_How to complete this task_.
Identify all lines in the data containing the string "root". Copy them out.

_Source data_.
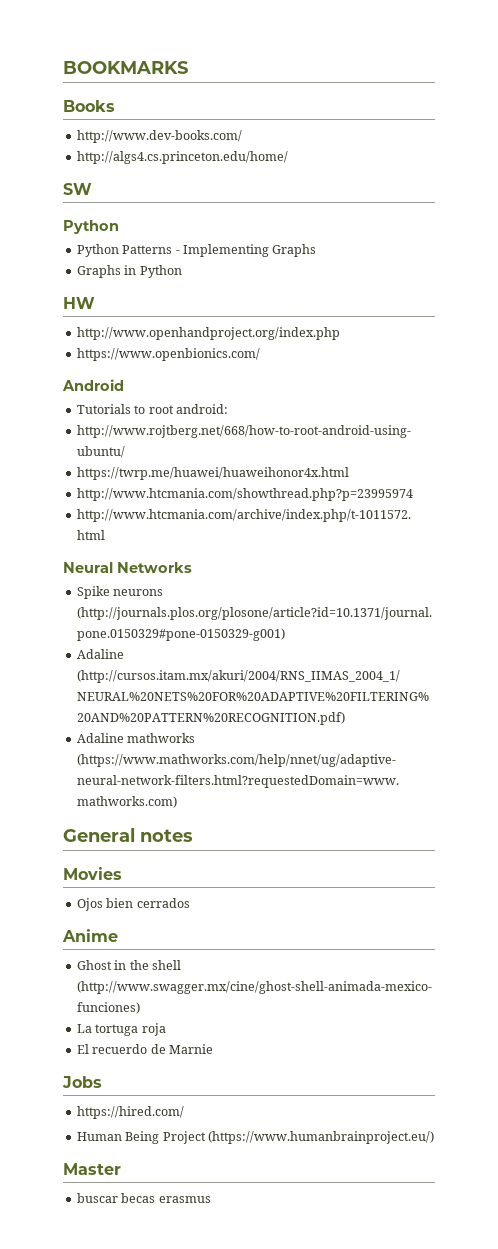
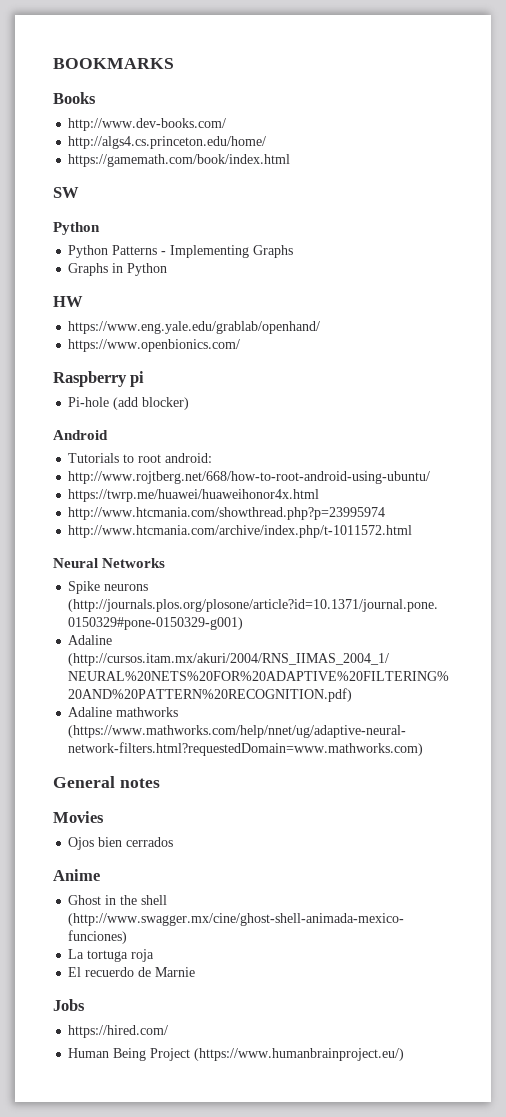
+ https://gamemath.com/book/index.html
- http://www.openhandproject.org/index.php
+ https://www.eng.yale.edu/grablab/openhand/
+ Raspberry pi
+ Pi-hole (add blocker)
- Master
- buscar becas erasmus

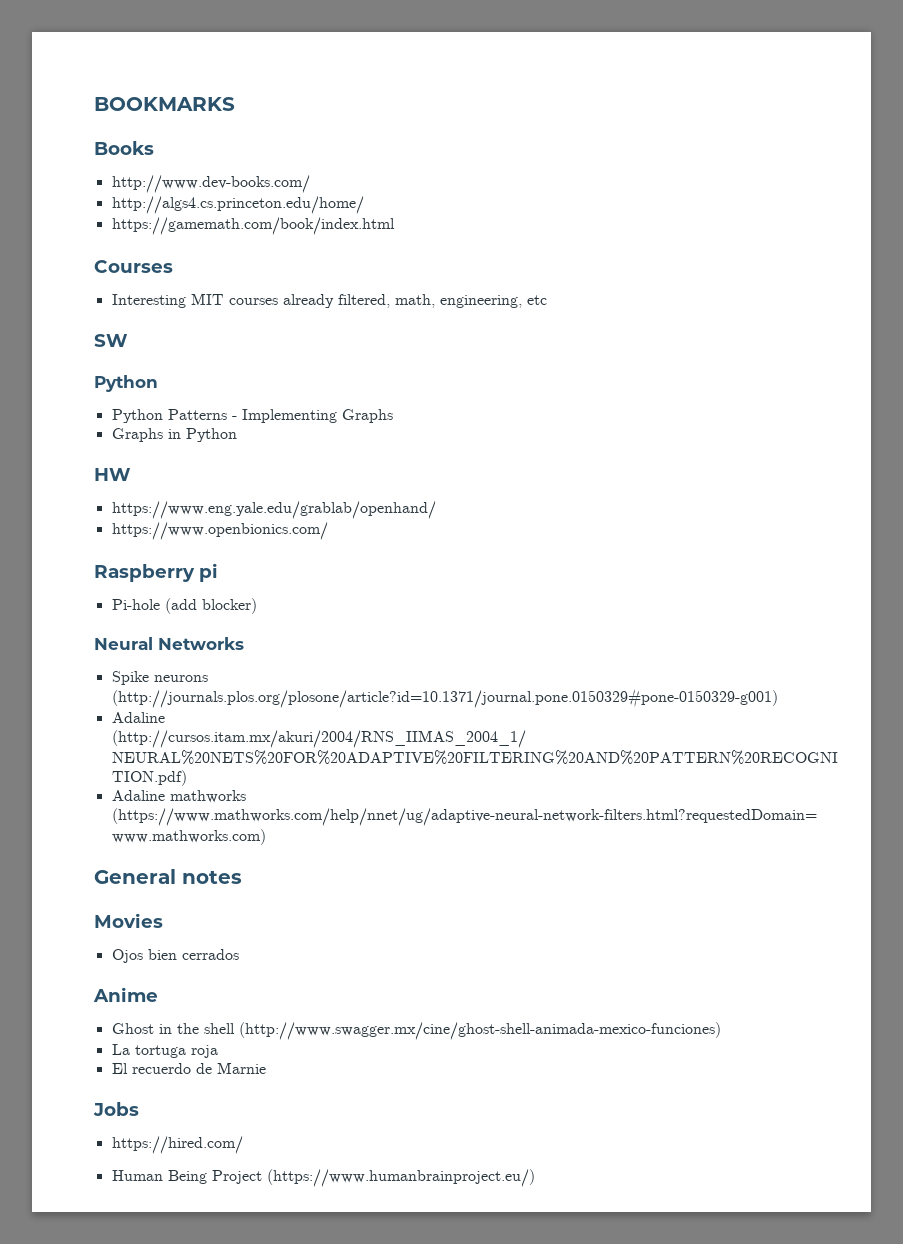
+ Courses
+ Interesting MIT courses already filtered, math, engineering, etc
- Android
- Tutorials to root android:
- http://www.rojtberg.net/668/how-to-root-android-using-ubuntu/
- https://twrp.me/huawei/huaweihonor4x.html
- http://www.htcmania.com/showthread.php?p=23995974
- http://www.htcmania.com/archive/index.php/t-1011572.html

_Result of the task_.
- Tutorials to root android:
- http://www.rojtberg.net/668/how-to-root-android-using-ubuntu/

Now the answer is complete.